Purpose: The aim of this study was to test the hypothesis that postexercise cold-water immersion (CWI, via its associated reductions in skeletal muscle blood flow) attenuates muscle glycogen resynthesis during short-term recovery from exhaustive exercise.

Methods: In a repeated-measures design, nine recreationally active men performed an exhaustive glycogen depleting cycling protocol (consisting of intermittent exercise the night before and steady-state exercise on the subsequent morning of the main trial) followed by 10 min of lower-limb CWI (8°C) or remained seated in normal ambient conditions (CONT). Subjects were fed carbohydrate (CHO) at an ingestion rate of 0.6 g·kg−1 body mass at 30 min postexercise and at 1, 2, and 3 h postexercise.

Results: Reductions in thigh skin temperature and muscle temperature during postexercise recovery were greater in CWI compared with CONT (P < 0.01). In addition, norepinephrine and blood glucose concentrations were increased and decreased, respectively, during recovery in CWI compared with CONT (P < 0.01). Postexercise muscle glycogen (CONT and CWI postexercise = 76 ± 43 and 77 ± 26 mmol·kg−1 dry weight [dw], respectively; mean ± SD) progressively increased (P < 0.01) during recovery, although rates of resynthesis did not differ (P = 0.719) between conditions (CONT and CWI 4 h postexercise = 160 ± 34 and 157 ± 59 mmol·kg−1 dw, respectively). Total glycogen synthesis during recovery was comparable (CONT and CWI = 83 ± 43 and 79 ± 58 mmol·kg−1 dw, respectively).

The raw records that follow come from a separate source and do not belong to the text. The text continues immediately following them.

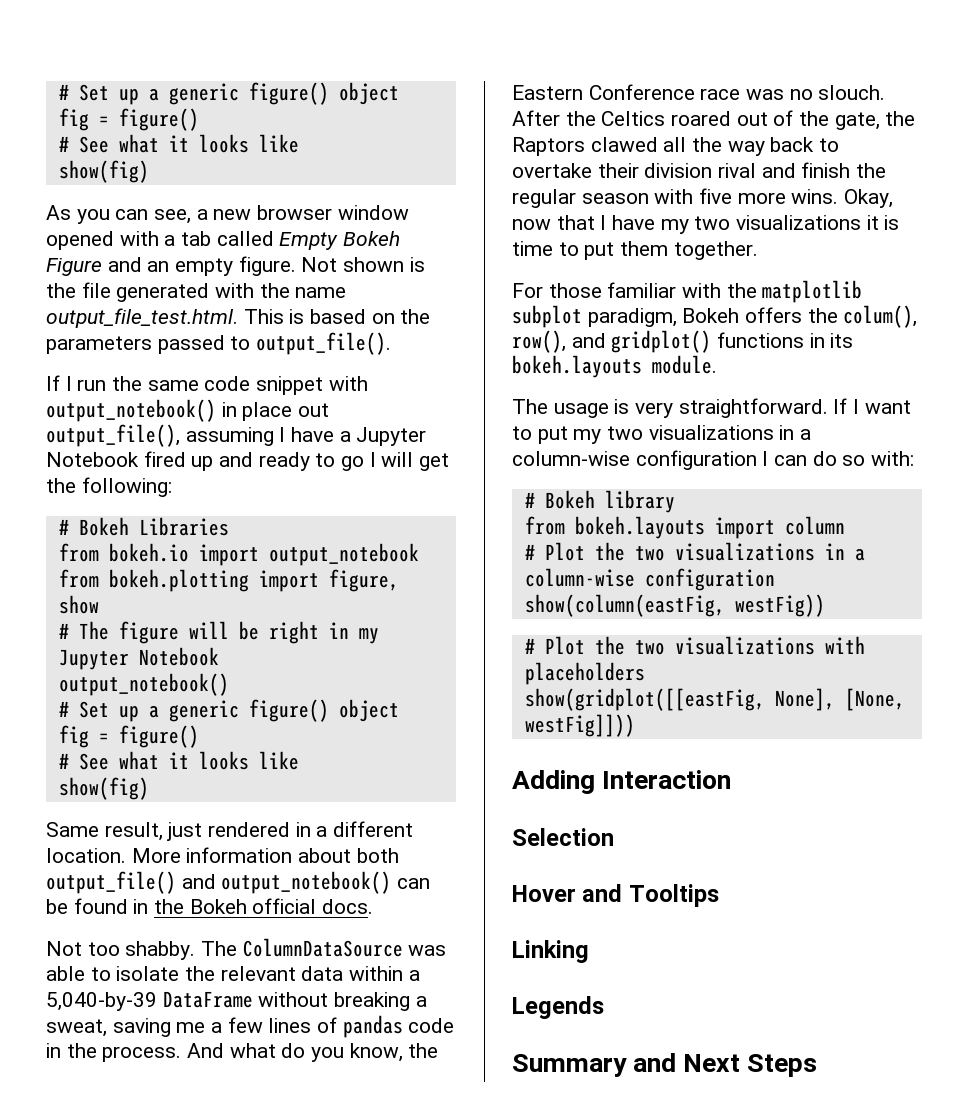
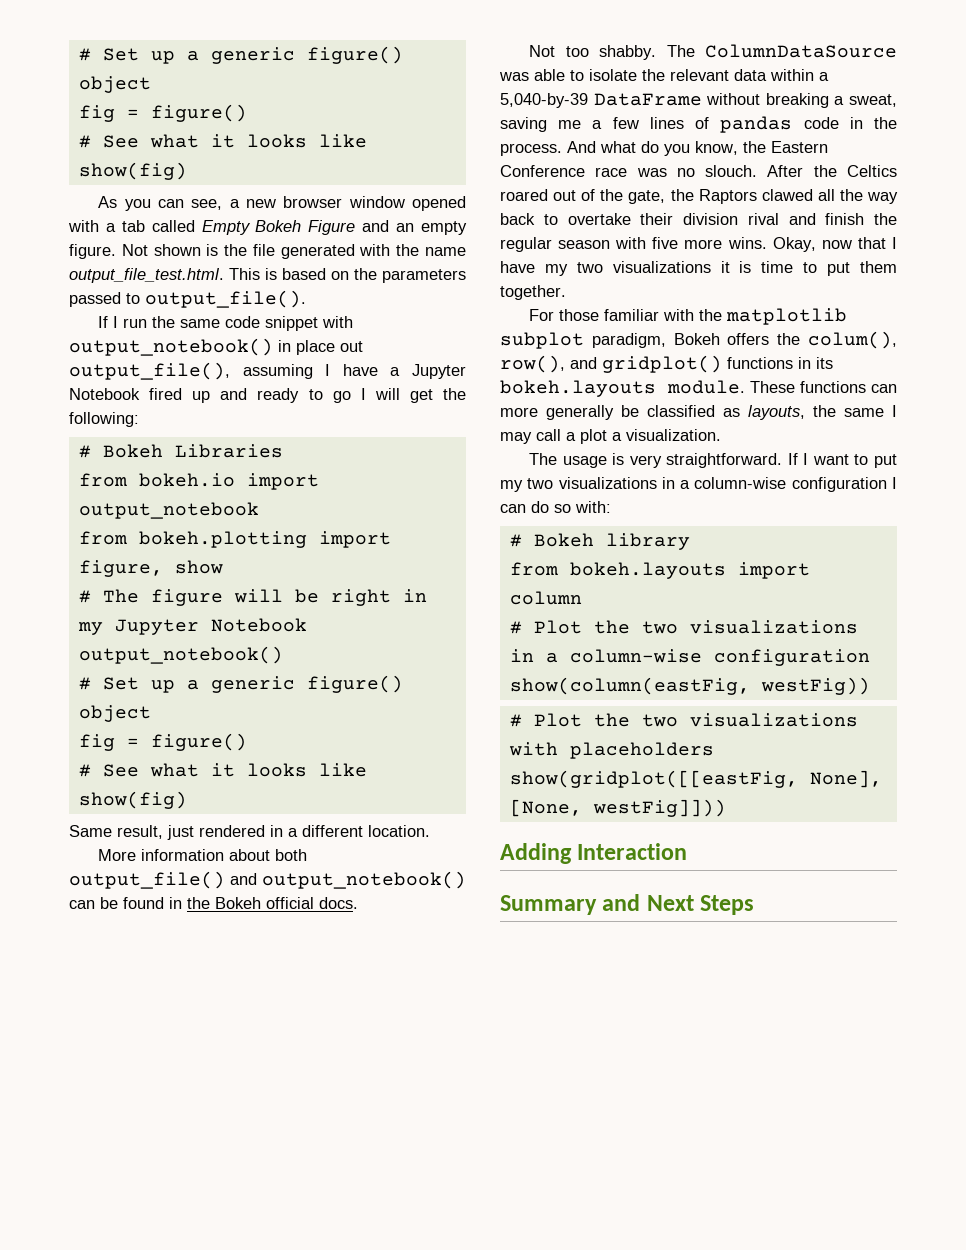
- Same result, just rendered in a different location. More information about both output_file() and output_notebook() can be found in the Bokeh official docs.
+ Same result, just rendered in a different location.
+ More information about both output_file() and output_notebook() can be found in the Bokeh official docs.
+ These functions can more generally be classified as layouts, the same I may call a plot a visualization.
- Selection
- Hover and Tooltips
- Linking
- Legends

Conclusions: Postexercise CWI does not attenuate muscle glycogen resynthesis rates during short-term recovery even when CHO availability is considered suboptimal. Athletes who regularly incorporate CWI as a recovery strategy to alleviate symptoms of exercise-induced muscle damage should therefore not be concerned with potential negative effects of the associated reductions in muscle blood flow on the restoration of muscle glycogen stores.